Limitation of capital and the imperative to maximize the
impact of your spends, is what even the fence-sitters are aware. By
fence-sitters, I am referring to the ones still contemplating about quitting
their cushy corporate jobs. But those two are perhaps the most elementary of
constraints that stare you in the face all along. Here I am going to make an
attempt to talk about the lesser known ones.
The constraint of
expertise:
Now this is the foremost constraint that you feel, as early
as the incorporation stage of your company.
While you would have managed teams of hundreds and revenue turnovers
of hundreds of crores in your previous corporate avatar, you would certainly
not have expertise on drafting AOAs, MOAs and the hazaar other regulatory jazz.

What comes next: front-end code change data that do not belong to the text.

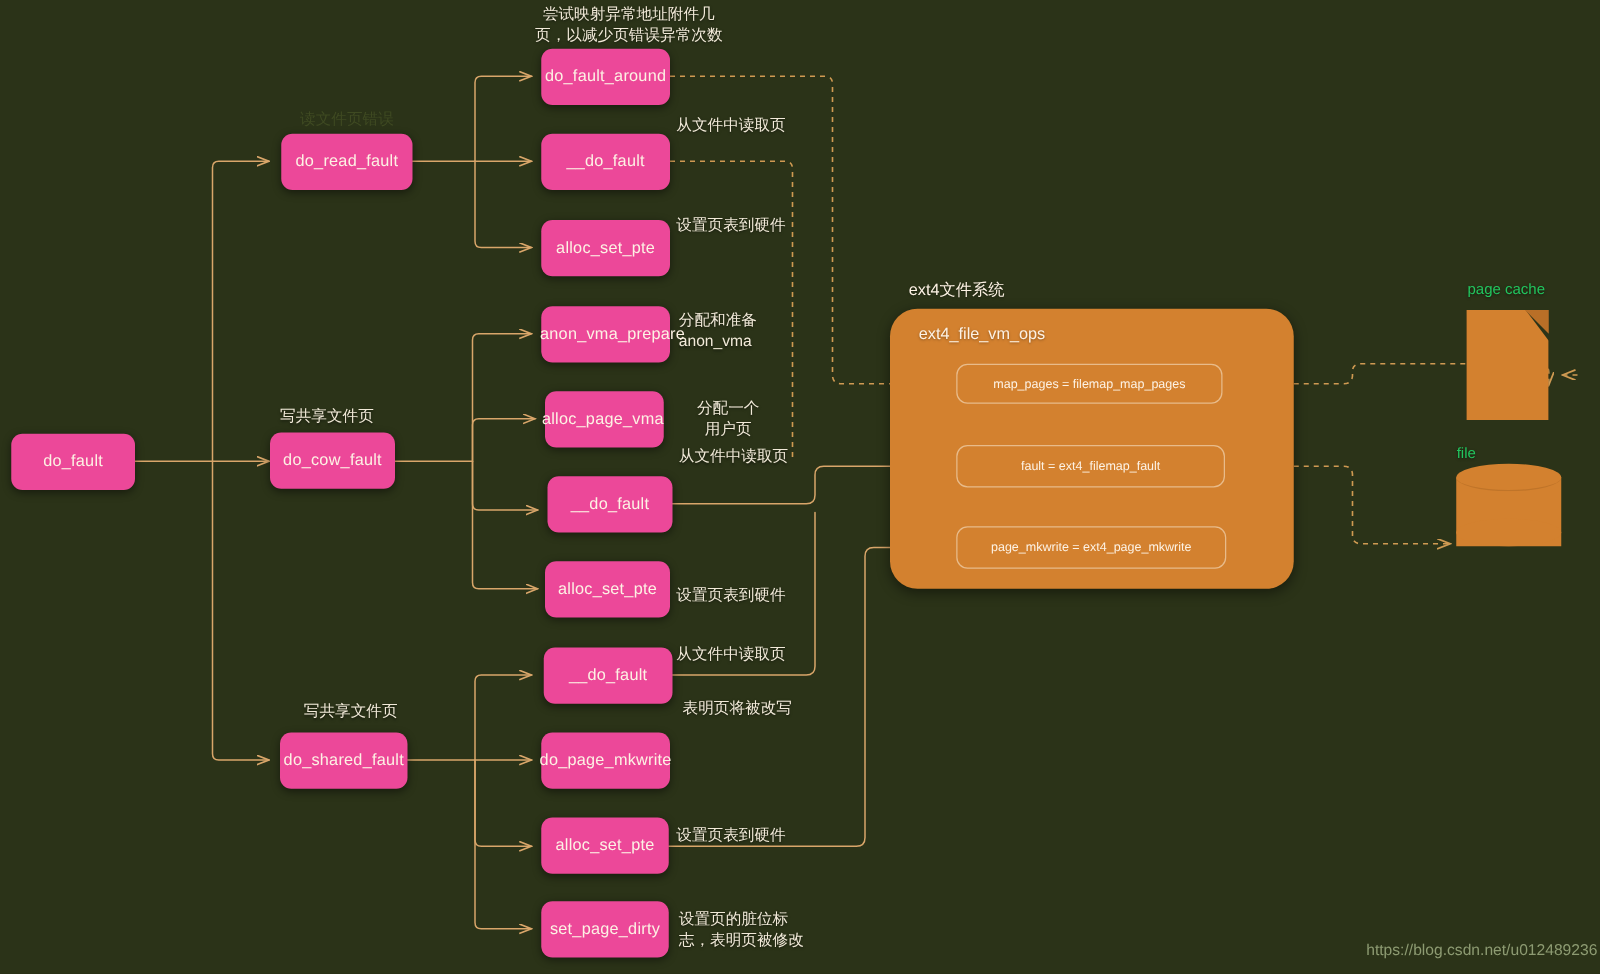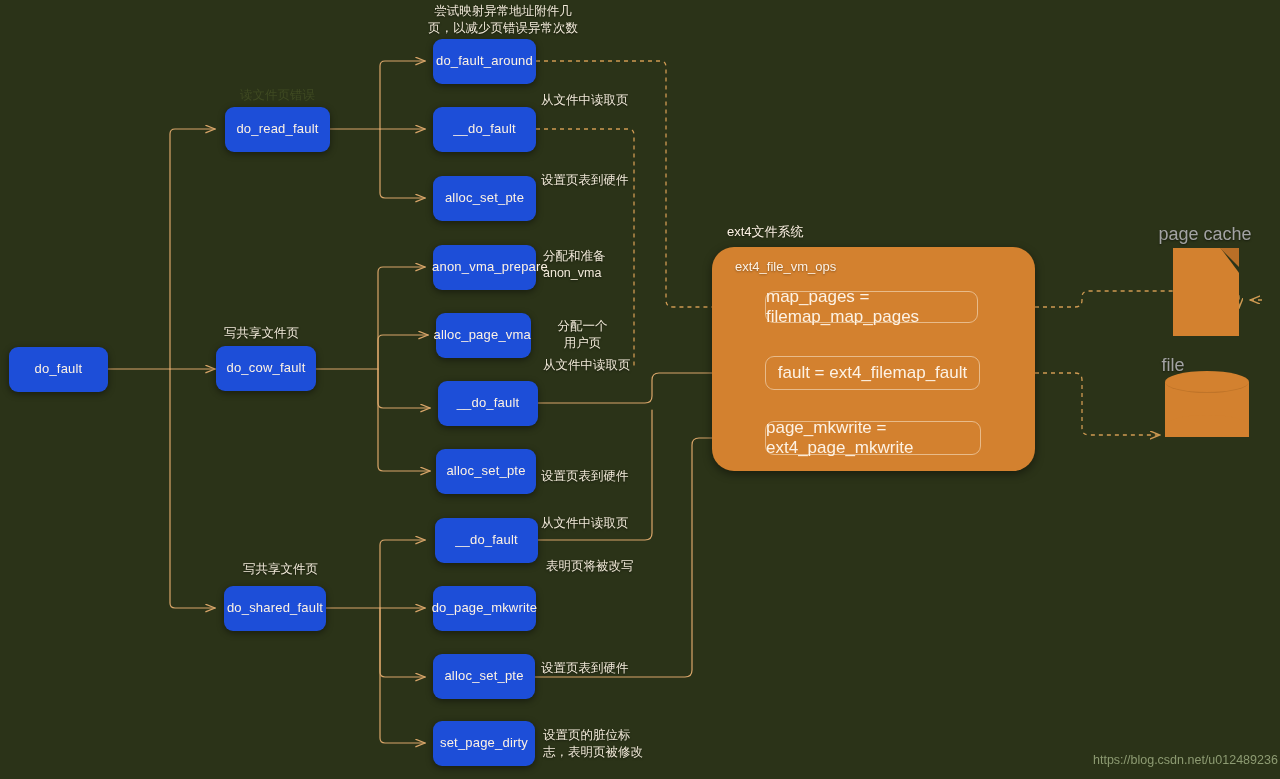--- a/index.html
+++ b/index.html
@@ -14,21 +14,21 @@
     width: 1280px; height: 779px;
     background: #2b3318;
   }
   svg.wires {
     position: absolute; left: 0; top: 0;
     width: 1280px; height: 779px;
     pointer-events: none;
   }
   .node {
     position: absolute;
-    background: #1d4ed8;
+    background: #ec4899;
     border-radius: 9px;
     color: #fdf2e4;
     font-size: 13px;
     display: flex;
     align-items: center;
     justify-content: center;
     text-align: center;
     box-shadow: 0 2px 7px rgba(0,0,0,0.45);
     line-height: 1.25;
     letter-spacing: .2px;
@@ -56,30 +56,30 @@
     position: absolute;
     color: #fdf2e4;
     font-size: 13px;
     text-shadow: 0 1px 2px rgba(0,0,0,.35);
   }
   .op {
     position: absolute;
     border: 1px solid #e8bb8a;
     border-radius: 9px;
     color: #fdf2e4;
-    font-size: 17px;
+    font-size: 10px;
     display: flex;
     align-items: center;
     justify-content: center;
     background: transparent;
   }
   .caption {
     position: absolute;
-    color: #a3a3a3;
-    font-size: 18px;
+    color: #22c55e;
+    font-size: 12px;
     text-align: center;
     text-shadow: 0 1px 2px rgba(0,0,0,.5);
   }
   .doc-icon {
     position: absolute;
     width: 66px; height: 88px;
     background: #d3812f;
     clip-path: polygon(0 0, 72% 0, 100% 28%, 100% 100%, 0 100%);
     box-shadow: 0 2px 8px rgba(0,0,0,0.45);
   }

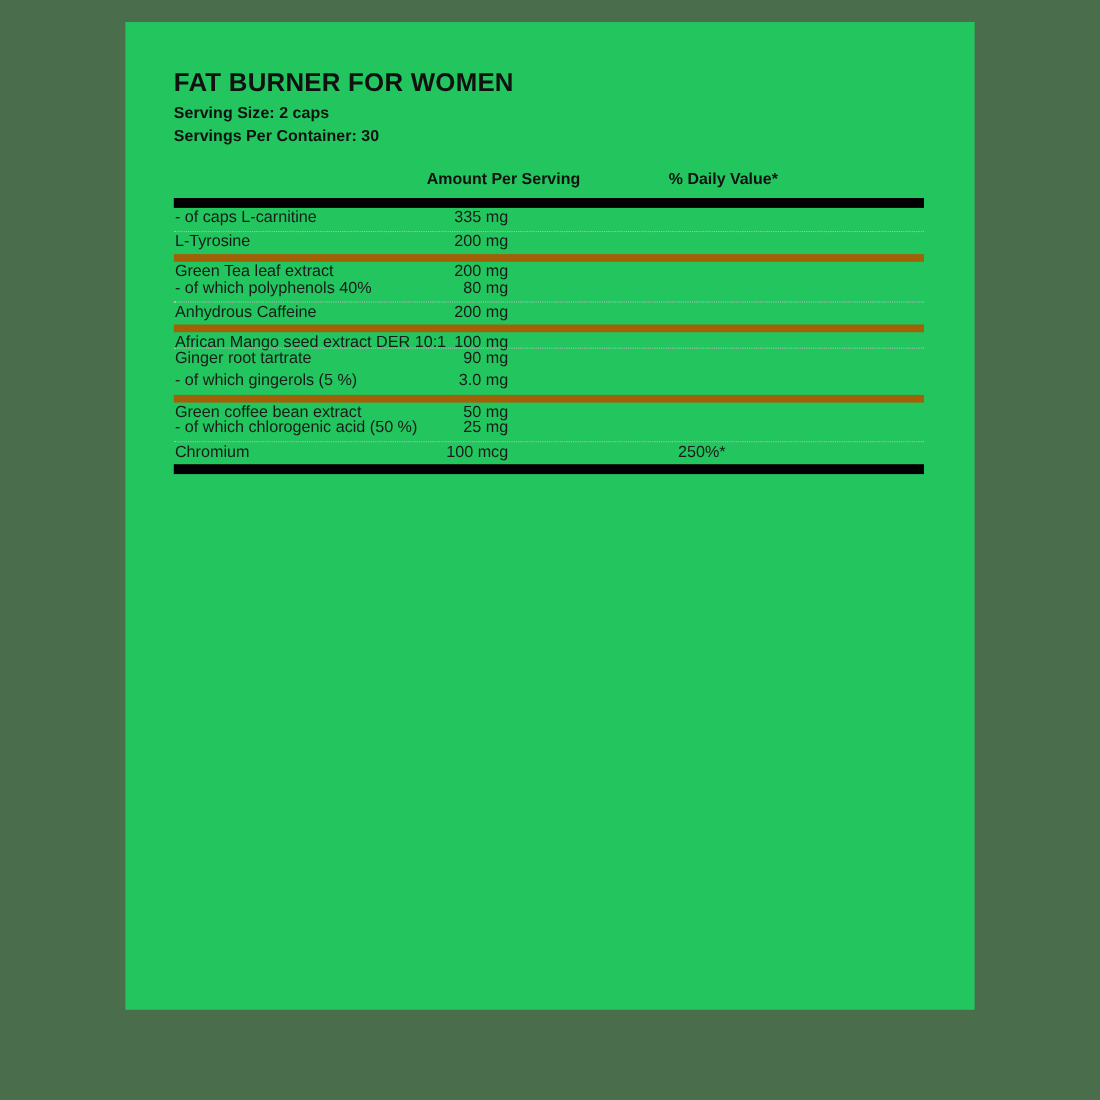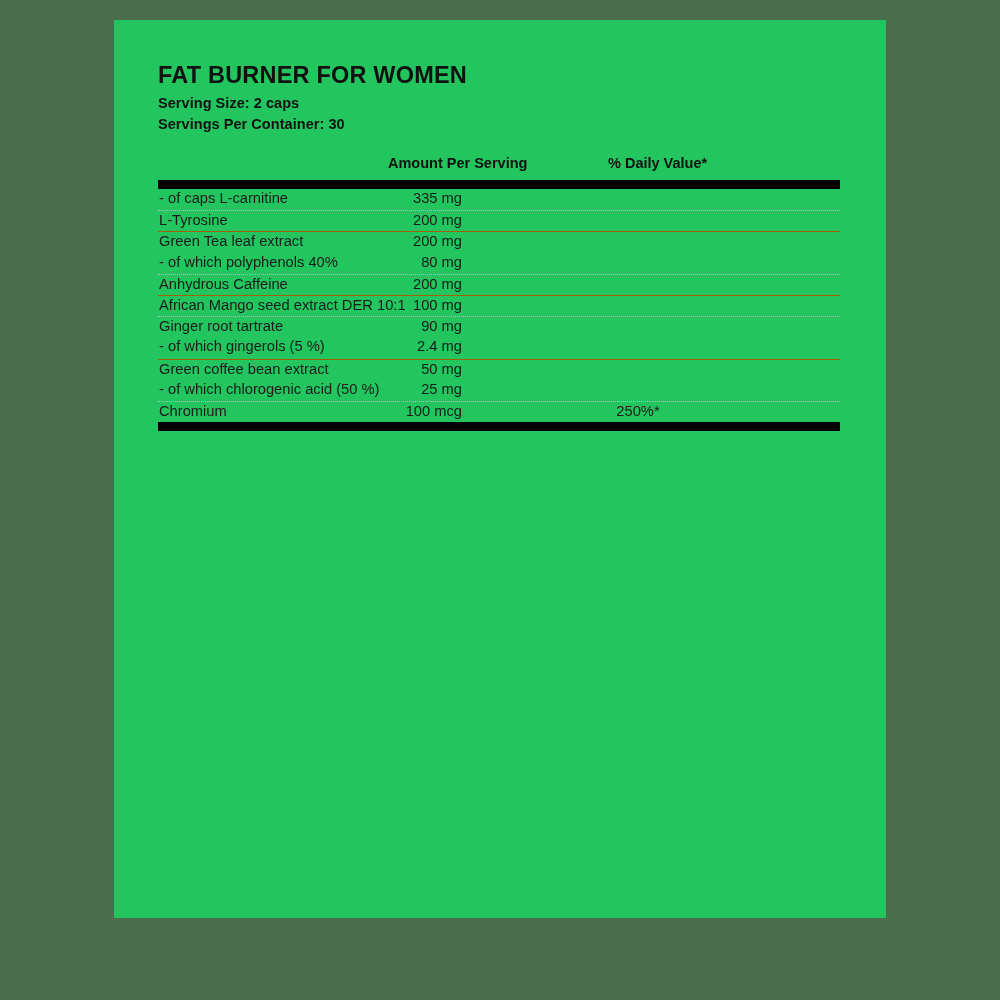--- a/index.html
+++ b/index.html
@@ -96,21 +96,21 @@
     top: 1px;
     text-align: right;
   }
   .nrow .dv {
     position: absolute;
     left: 420px;
     width: 120px;
     top: 1px;
     text-align: center;
   }
-  .sep-solid { border-top: 1px solid #a16207; }
+  .sep-solid { border-top: 7px solid #a16207; }
   .sep-dotted { border-top: 1px dotted #b9b9b9; text-decoration: underline; }
   .sep-none { border-top: 0; }
   .other-ing {
     margin-top: 34px;
     font-size: 14.5px;
     color: #1b1b1b;
   }
   .other-ing b { color: #111111; }
 </style>
 </head>
@@ -163,21 +163,21 @@
             <span class="amt">100 mg</span>
             <span class="dv"></span>
           </div>
           <div class="nrow sep-dotted">
             <span class="nm">Ginger root tartrate</span>
             <span class="amt">90 mg</span>
             <span class="dv"></span>
           </div>
           <div class="nrow sep-none">
             <span class="nm">- of which gingerols (5 %)</span>
-            <span class="amt">2.4 mg</span>
+            <span class="amt">3.0 mg</span>
             <span class="dv"></span>
           </div>
           <div class="nrow sep-solid">
             <span class="nm">Green coffee bean extract</span>
             <span class="amt">50 mg</span>
             <span class="dv"></span>
           </div>
           <div class="nrow sep-none">
             <span class="nm">- of which chlorogenic acid (50 %)</span>
             <span class="amt">25 mg</span>

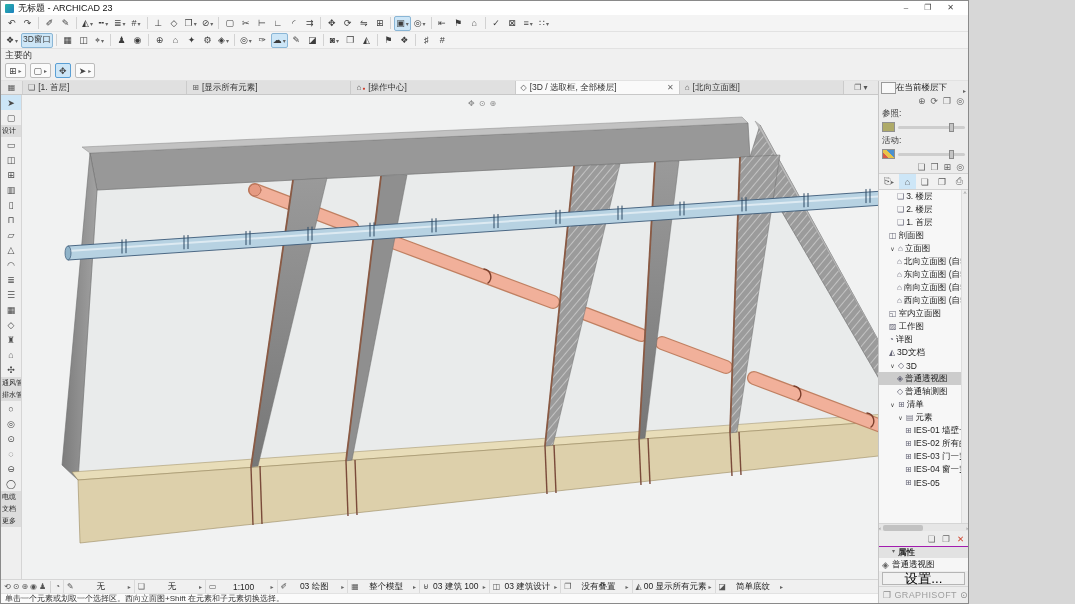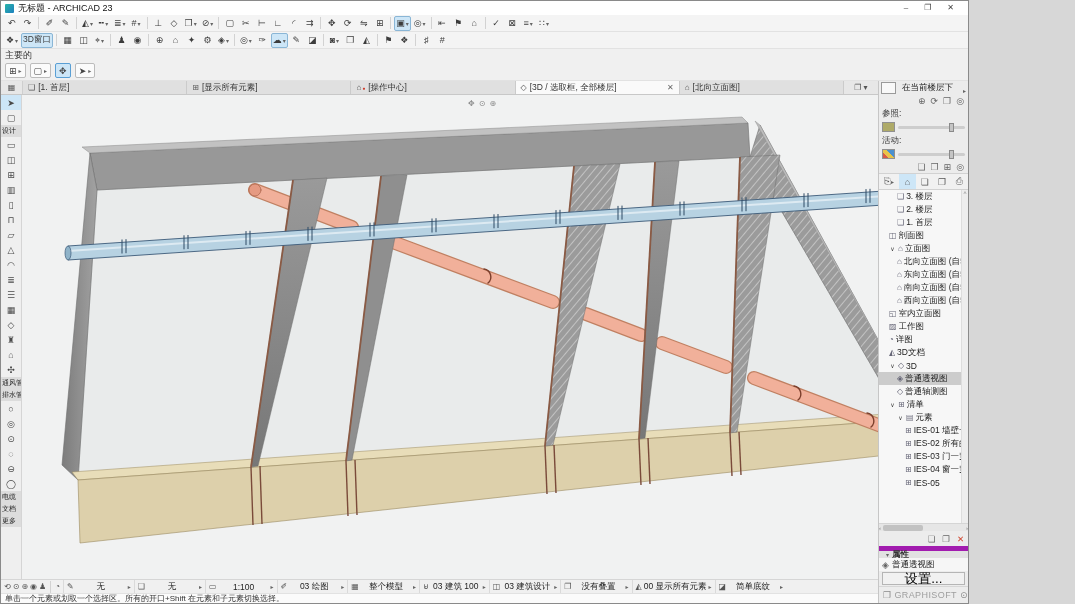--- a/index.html
+++ b/index.html
@@ -41,21 +41,21 @@
 .viewport{flex:1;position:relative;background:#f1f2f2;overflow:hidden;}
 .viewport svg{position:absolute;left:0;top:0;}
 .vp-nav{position:absolute;left:446px;top:4px;display:flex;gap:4px;color:#8a8a8a;font-size:8px;}
 .statusbar{height:14px;background:#f0f0f0;border-top:1px solid #d6d6d6;display:flex;align-items:center;font-size:8.5px;flex:0 0 auto;overflow:hidden;}
 .sb-nav{display:flex;align-items:center;gap:2px;padding:0 3px;color:#444;}
 .sb-seg{display:flex;align-items:center;gap:2px;height:100%;border-left:1px solid #dadada;padding:0 3px;flex:0 0 auto;}
 .sb-ic{color:#555;font-size:8px;}
 .sb-lab{min-width:50px;text-align:center;color:#222;}
 .hintbar{height:10px;background:#fbfbfb;border-top:1px solid #e2e2e2;display:flex;align-items:center;padding-left:4px;font-size:8px;color:#333;flex:0 0 auto;white-space:nowrap;overflow:hidden;}
 .right-panel{width:100px;background:#ececec;border-left:1px solid #c6c6c6;display:flex;flex-direction:column;font-size:8.5px;min-width:0;}
-.rp-row{display:flex;align-items:flex-end;gap:6px;padding:1px 2px;flex:0 0 auto;white-space:nowrap;overflow:hidden;}
+.rp-row{display:flex;align-items:flex-end;gap:0;padding:1px 2px;flex:0 0 auto;white-space:nowrap;overflow:hidden;}
 .trace-box{width:15px;height:12px;border:1px solid #9a9a9a;background:#f8f8f8;flex:0 0 auto;}
 .rp-ic{color:#666;font-size:9px;}
 .rp-iconrow{display:flex;align-items:center;justify-content:flex-end;gap:5px;padding:1px 4px;color:#777;flex:0 0 auto;}
 .rp-label{padding:1px 0 0 3px;color:#333;flex:0 0 auto;}
 .sliderrow{display:flex;align-items:center;gap:3px;padding:2px 3px;flex:0 0 auto;}
 .swatch{width:13px;height:10px;border:1px solid #909090;flex:0 0 auto;}
 .slider{flex:1;height:3px;background:#cdcdcd;border-radius:2px;position:relative;}
 .knob{position:absolute;left:76%;top:-3px;width:5px;height:9px;background:#c4c4c4;border:1px solid #8a8a8a;}
 .nav-tabs{display:flex;align-items:stretch;height:17px;background:#f1f1f1;border-top:1px solid #d2d2d2;border-bottom:1px solid #d2d2d2;flex:0 0 auto;}
 .nav-tab{flex:1;display:flex;align-items:center;justify-content:center;color:#555;font-size:9px;}
@@ -65,21 +65,21 @@
 .tree-row.selected{background:#cccccc;}
 .tw{font-size:6px;width:7px;color:#444;text-align:center;flex:0 0 auto;}
 .tree-icon{font-size:8px;color:#667;flex:0 0 auto;}
 .tree-label{overflow:hidden;}
 .tree-vscroll{position:absolute;right:0;top:0;width:7px;height:100%;background:#ededed;border-left:1px solid #ddd;color:#888;font-size:6px;text-align:center;}
 .hscroll{height:8px;background:#e6e6e6;display:flex;align-items:center;border-top:1px solid #d5d5d5;color:#777;font-size:6px;flex:0 0 auto;}
 .hthumb{flex:0 0 40px;height:6px;background:#c2c2c2;margin-left:2px;border-radius:2px;}
 .hsp{margin-left:auto}
 .rp-bottom{height:15px;display:flex;align-items:center;justify-content:flex-end;gap:7px;padding-right:4px;color:#666;flex:0 0 auto;}
 .red{color:#d0452f;}
-.props-header{height:12px;background:#e2e2e2;display:flex;align-items:center;gap:3px;padding-left:7px;font-weight:bold;color:#333;border-top:5px solid #a21caf;flex:0 0 auto;}
+.props-header{height:12px;background:#e2e2e2;display:flex;gap:3px;padding-left:13px;font-weight:bold;color:#333;border-top:1px solid #a21caf;flex:0 0 auto;}
 .props-row{height:13px;display:flex;align-items:center;gap:3px;background:#f6f6f6;padding-left:3px;flex:0 0 auto;}
 .settings-btn{height:13px;margin:1px 3px;border:1px solid #b5b5b5;background:#f1f1f1;text-align:center;line-height:11px;flex:0 0 auto;border-radius:0;}
 .brand{height:17px;display:flex;align-items:center;gap:3px;padding:0 4px;color:#9e9e9e;border-top:1px solid #d6d6d6;flex:0 0 auto;font-size:9px;letter-spacing:.4px;}
 .brand-ic{color:#8a8a8a;font-size:9px;}
 </style>
 </head>
 <body>
 
 <div id="app">
 
@@ -740,21 +740,21 @@
           </span>
             <span class="sb-seg">
             <span class="sb-ic">◪</span>
             <span class="sb-lab">简单底纹</span>
             <span class="caret">▸</span>
           </span>
           </span>
       </div>
 
       <div class="hintbar">
-        <span>单击一个元素或划取一个选择区。所有的开口+Shift 在元素和子元素切换选择。</span>
+        <span>单击一个元素或划取一个选择区。西向立面图+Shift 在元素和子元素切换选择。</span>
       </div>
     </div>
 
     <div class="right-panel">
 
       <div class="rp-row">
         <span class="trace-box"></span>
         <span style="overflow:hidden;">在当前楼层下</span>
         <span class="caret" style="margin-left:auto;">▸</span>
       </div>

You could have been the sales stud in your previous company, but when you get
down to it, you’ll realize you know jack-shit about building a tech product. Drafting
your contracts from scratch, reviewing them, creating offer letters, IT
procurement, renting the office space and furniture, believe me none of it is
as easy as you’d have thought.
You were always supported by experts on these things in your
previous company. Entrepreneurship will help you appreciate their roles in your
professional life. You’d miss expertise on so many things – big time!
The constraint called
cash flow
This will hit you six months later. While your initial business
plan will tell you that you were covered for 9 months of your employees’
salary, there’s no way you’d have figured that payments from clients would get
delayed by 3 months over and above the agreed upon 60 days. Nobody would have
told you in the beginning that all the enthusiastic travel that you’ve been
undertaking in the name of acquiring clients is in most likelihood sunk
investment.
All this will hit you when in the seventh month, you realize
there isn’t any money to pay out salaries.
The constraint of
finding good people
This is the most humbling experience of all. You always
thought that you had the eye for sharp talent, could spot the best and engage
them in suitable roles to get you the best results. All this while you
conveniently forgot, none of those studs were joining you. They were joining
the company you represented.
As a boot-strapping startup the best don’t want to join you,
only the foolhardy do! Either you need to rely on sheer luck to find the odd
bright spark or train the average-yet-enterprising minds to run for you!
The constraint of
sharp focus
This might sound a little fuzzy now. But believe me you,
this the most critical lesson which you always learn a little later than what
you’d have liked.
In your corporate job, you always had those fancy 3-4 KRAs.
You had one, at max, two bosses to report to. You had 5-10 DRs to manage. And since
you knew that the fixed salary would anyways hit the bank account, there was
only one incentive target to be chased. You never realized it- all these seemingly
irritating trappings of your job, helped you focus.
Entrepreneurship is a different world, where the urgent
versus the important is a perennial debate. Every darn thing would need your
urgent attention and suck your bandwidth. There’ll always be the temptation to
do multiple things at the same time. That is the time to remind yourself, that
you have human constraints and need to focus sharper and on fewer priorities.
Angerpreneur learnt all this the hard way!